Work to be completed
Starting at the first line of the listing below and ending at the line with "4px; color: #fff;", copy each line exactly.

....

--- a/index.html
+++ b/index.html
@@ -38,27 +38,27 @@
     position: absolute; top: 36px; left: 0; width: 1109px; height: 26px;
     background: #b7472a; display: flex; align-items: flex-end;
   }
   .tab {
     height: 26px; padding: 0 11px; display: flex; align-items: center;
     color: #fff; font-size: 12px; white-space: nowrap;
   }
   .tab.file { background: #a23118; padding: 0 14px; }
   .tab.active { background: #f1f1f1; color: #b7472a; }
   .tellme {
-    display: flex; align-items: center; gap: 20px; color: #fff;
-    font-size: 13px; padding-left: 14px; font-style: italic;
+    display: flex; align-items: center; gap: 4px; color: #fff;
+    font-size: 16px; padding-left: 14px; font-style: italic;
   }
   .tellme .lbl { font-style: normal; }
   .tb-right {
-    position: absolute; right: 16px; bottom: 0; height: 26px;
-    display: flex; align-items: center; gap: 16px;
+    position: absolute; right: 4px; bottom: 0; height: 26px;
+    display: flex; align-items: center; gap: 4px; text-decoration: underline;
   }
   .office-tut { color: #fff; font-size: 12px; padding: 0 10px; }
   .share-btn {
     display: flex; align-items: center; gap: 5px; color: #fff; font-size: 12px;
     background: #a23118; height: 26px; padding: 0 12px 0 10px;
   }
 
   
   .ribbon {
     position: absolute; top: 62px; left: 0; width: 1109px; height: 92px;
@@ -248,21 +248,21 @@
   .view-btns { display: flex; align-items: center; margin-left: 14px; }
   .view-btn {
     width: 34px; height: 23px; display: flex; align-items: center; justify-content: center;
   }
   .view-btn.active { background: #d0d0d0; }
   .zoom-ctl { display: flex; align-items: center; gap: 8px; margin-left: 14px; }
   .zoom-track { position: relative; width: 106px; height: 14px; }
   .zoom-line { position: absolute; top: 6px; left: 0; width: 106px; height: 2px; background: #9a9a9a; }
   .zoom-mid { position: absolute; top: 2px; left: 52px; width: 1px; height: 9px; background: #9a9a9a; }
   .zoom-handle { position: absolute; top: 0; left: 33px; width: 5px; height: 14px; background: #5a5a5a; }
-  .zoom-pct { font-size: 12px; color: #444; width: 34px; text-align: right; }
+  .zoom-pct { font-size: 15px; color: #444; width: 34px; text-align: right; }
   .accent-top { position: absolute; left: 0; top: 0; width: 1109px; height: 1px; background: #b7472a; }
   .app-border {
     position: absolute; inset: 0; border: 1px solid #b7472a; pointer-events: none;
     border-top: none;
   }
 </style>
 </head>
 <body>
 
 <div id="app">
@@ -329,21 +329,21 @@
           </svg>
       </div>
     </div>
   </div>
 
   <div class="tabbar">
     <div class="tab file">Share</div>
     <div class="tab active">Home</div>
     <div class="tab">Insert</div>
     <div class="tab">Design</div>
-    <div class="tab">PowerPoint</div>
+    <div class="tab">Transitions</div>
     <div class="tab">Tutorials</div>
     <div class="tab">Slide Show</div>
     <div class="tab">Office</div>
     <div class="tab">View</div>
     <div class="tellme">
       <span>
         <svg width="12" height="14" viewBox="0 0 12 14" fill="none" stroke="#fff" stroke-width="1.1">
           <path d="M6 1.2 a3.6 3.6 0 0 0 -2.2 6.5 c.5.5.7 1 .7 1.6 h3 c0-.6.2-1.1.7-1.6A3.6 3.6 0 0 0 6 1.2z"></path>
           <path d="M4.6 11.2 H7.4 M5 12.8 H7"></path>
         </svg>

....

Solution
--- a/index.html
+++ b/index.html
@@ -38,27 +38,27 @@
     position: absolute; top: 36px; left: 0; width: 1109px; height: 26px;
     background: #b7472a; display: flex; align-items: flex-end;
   }
   .tab {
     height: 26px; padding: 0 11px; display: flex; align-items: center;
     color: #fff; font-size: 12px; white-space: nowrap;
   }
   .tab.file { background: #a23118; padding: 0 14px; }
   .tab.active { background: #f1f1f1; color: #b7472a; }
   .tellme {
-    display: flex; align-items: center; gap: 20px; color: #fff;
-    font-size: 13px; padding-left: 14px; font-style: italic;
+    display: flex; align-items: center; gap: 4px; color: #fff;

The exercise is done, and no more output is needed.